Data extracts

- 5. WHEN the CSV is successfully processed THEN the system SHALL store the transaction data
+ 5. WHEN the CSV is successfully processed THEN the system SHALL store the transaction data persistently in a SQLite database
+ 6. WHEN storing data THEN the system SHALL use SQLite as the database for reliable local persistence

--

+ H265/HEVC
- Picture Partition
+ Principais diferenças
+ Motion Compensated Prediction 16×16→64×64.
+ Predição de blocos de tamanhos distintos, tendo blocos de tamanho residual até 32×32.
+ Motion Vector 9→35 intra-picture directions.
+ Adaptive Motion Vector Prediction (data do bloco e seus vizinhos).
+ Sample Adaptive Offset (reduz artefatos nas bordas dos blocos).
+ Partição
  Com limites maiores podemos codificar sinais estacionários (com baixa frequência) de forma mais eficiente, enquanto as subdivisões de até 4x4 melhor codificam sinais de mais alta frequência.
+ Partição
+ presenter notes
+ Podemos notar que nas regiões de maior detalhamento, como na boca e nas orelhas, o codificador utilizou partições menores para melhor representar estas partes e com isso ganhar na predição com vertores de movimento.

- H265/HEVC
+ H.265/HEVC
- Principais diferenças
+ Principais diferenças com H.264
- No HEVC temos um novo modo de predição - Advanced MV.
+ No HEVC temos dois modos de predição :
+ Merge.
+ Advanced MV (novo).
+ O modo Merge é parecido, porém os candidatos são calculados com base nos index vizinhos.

What to work on
Your job is to return all lines above that hold the word "temos".

Solution
- No HEVC temos um novo modo de predição - Advanced MV.
+ No HEVC temos dois modos de predição :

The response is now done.